*Aim of the exercise*: For the material that follows, return exactly the lines from the one with "or above 0xFFFF'FFFF'8000'0000" through the one with "or maximum address", both ends included.

■ ■ ■

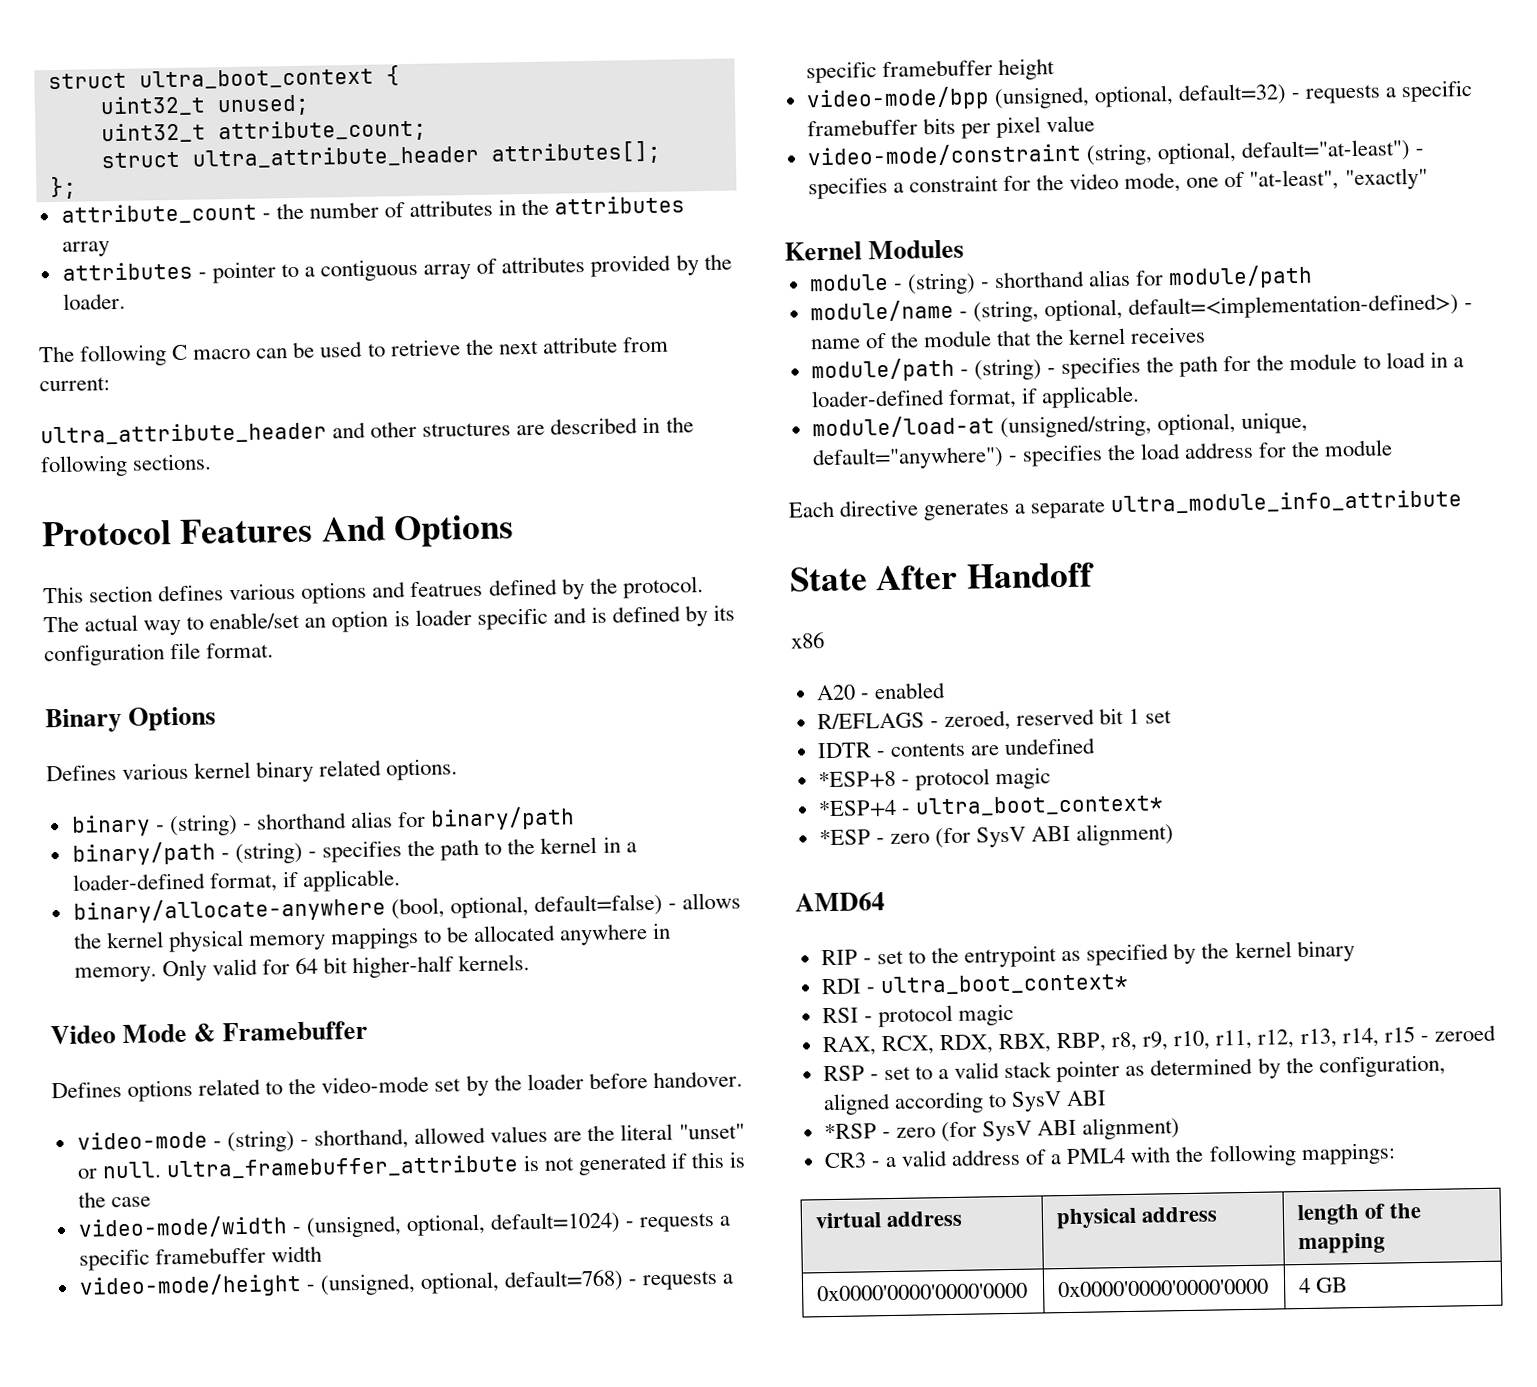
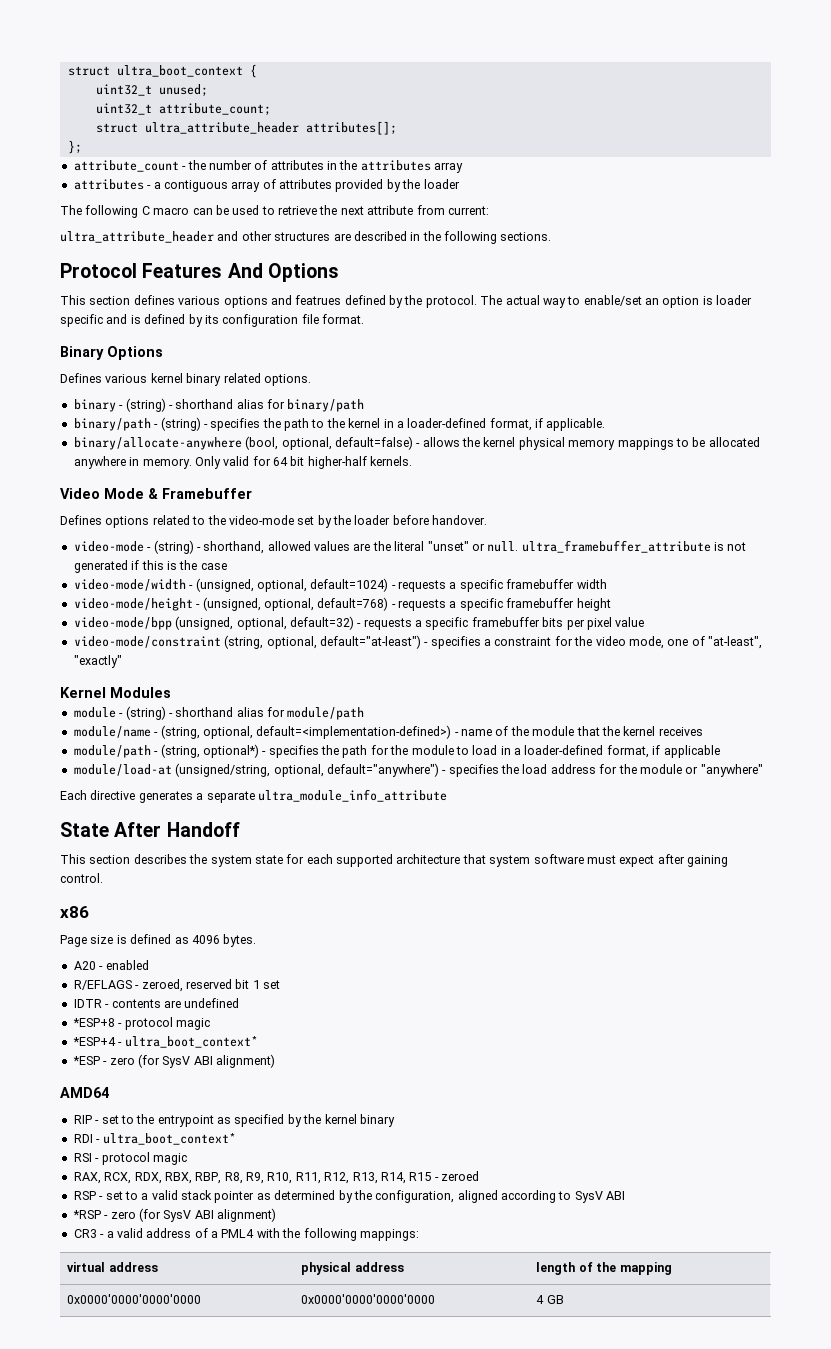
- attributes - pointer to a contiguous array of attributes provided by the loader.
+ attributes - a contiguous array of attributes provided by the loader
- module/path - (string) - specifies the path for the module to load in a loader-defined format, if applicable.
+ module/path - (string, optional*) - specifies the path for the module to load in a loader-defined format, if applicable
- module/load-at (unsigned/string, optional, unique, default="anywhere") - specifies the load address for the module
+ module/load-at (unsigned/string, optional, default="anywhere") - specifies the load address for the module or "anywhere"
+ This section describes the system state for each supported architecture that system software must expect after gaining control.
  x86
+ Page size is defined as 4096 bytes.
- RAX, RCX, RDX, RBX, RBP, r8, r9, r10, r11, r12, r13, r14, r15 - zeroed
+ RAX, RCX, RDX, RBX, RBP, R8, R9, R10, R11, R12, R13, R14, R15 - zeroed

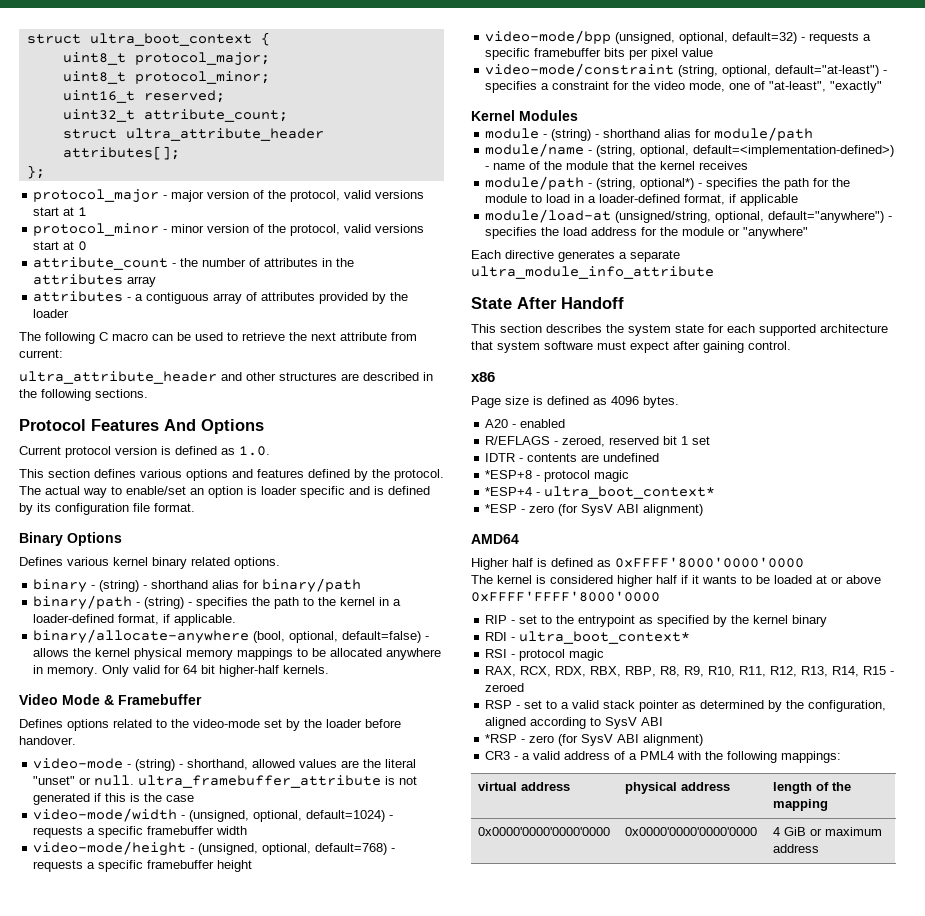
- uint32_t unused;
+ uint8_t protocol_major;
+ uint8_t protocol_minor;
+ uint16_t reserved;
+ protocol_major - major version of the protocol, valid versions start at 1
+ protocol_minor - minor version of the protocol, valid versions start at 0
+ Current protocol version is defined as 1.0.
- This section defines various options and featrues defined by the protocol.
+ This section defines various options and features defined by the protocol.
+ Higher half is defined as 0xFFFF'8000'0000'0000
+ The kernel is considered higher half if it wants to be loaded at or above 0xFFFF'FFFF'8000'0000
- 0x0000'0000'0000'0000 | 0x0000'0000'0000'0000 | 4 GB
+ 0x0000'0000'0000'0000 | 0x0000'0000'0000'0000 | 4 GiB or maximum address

■ ■ ■

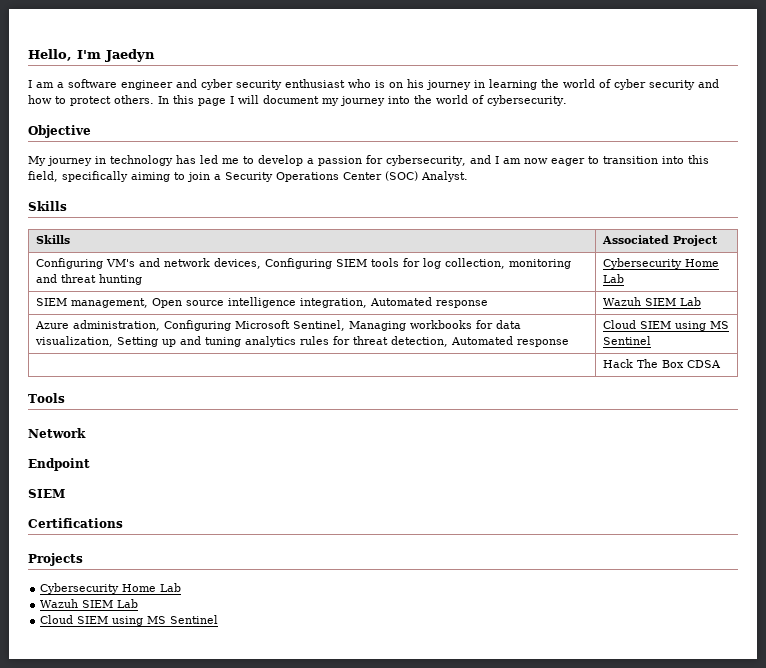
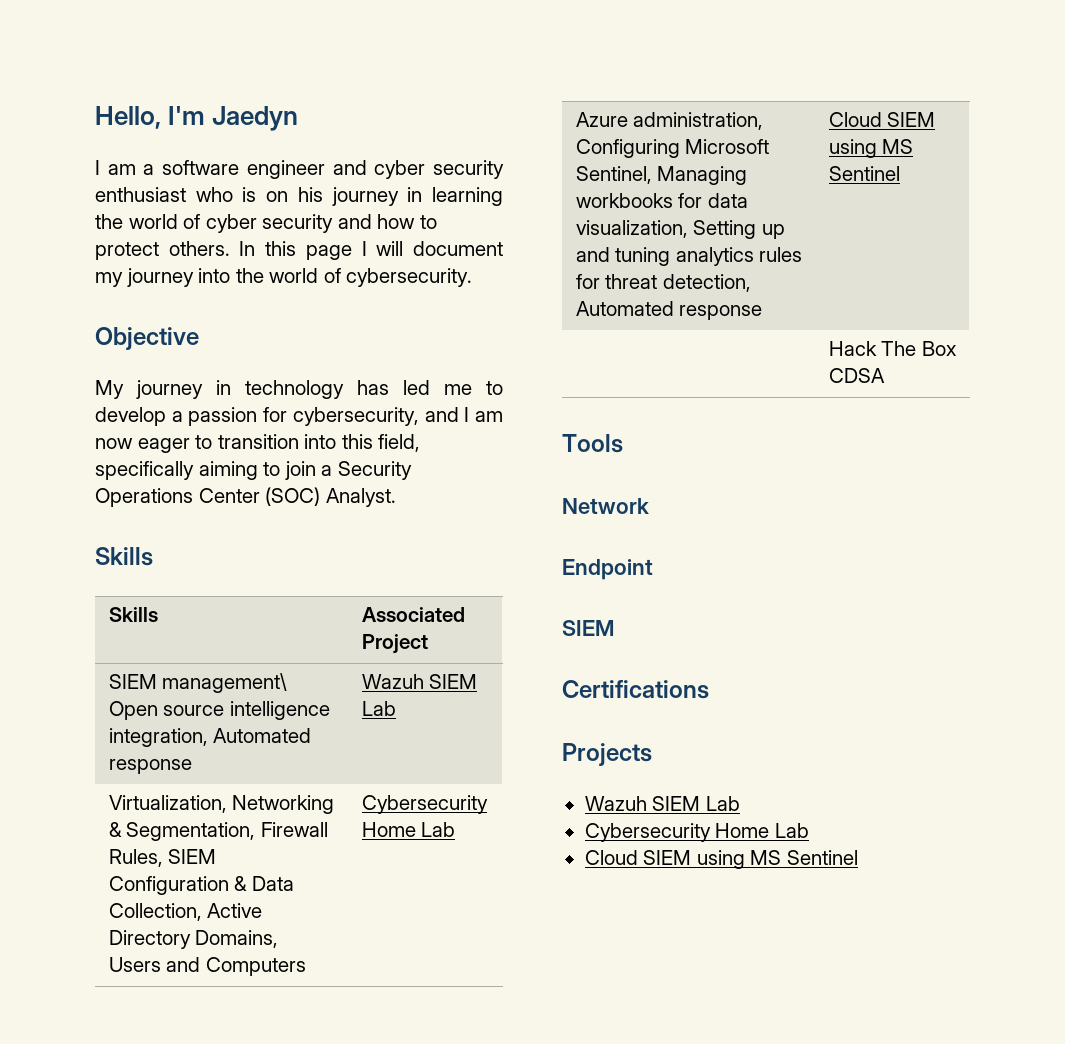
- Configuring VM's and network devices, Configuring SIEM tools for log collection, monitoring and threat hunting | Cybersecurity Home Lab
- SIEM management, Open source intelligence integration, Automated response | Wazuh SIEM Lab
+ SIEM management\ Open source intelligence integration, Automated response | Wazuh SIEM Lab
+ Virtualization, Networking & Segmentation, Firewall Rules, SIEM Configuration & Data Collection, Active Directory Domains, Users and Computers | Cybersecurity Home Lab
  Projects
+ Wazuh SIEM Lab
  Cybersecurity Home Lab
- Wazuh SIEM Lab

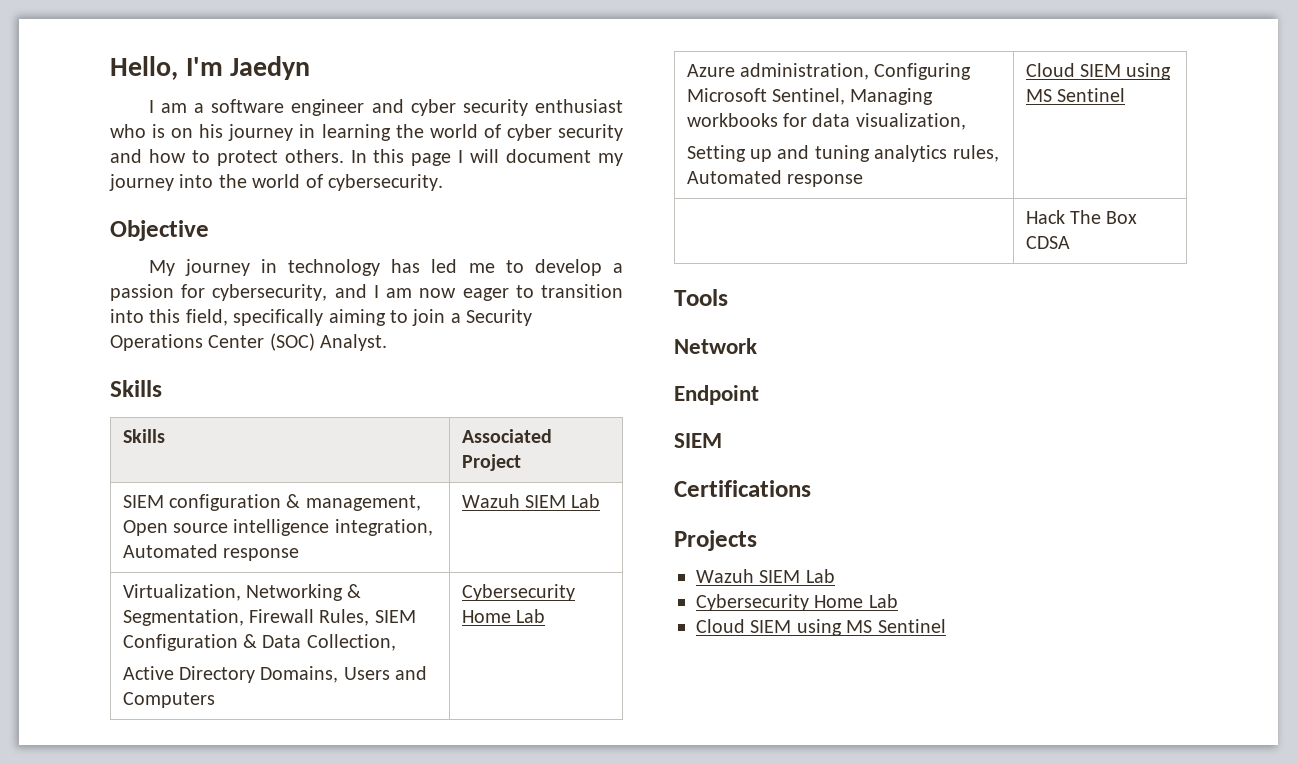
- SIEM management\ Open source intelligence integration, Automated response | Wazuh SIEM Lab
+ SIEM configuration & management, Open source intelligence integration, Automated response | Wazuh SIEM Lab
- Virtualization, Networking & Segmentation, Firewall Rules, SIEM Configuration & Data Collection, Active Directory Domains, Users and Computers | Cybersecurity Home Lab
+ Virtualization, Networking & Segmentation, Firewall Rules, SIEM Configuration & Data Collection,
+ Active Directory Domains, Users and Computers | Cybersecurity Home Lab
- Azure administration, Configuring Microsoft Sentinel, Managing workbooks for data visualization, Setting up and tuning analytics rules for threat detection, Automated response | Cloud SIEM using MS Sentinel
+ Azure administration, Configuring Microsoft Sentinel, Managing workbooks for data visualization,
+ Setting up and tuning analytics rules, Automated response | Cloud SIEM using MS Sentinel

■ ■ ■

*Written answer*:
+ The kernel is considered higher half if it wants to be loaded at or above 0xFFFF'FFFF'8000'0000
- 0x0000'0000'0000'0000 | 0x0000'0000'0000'0000 | 4 GB
+ 0x0000'0000'0000'0000 | 0x0000'0000'0000'0000 | 4 GiB or maximum address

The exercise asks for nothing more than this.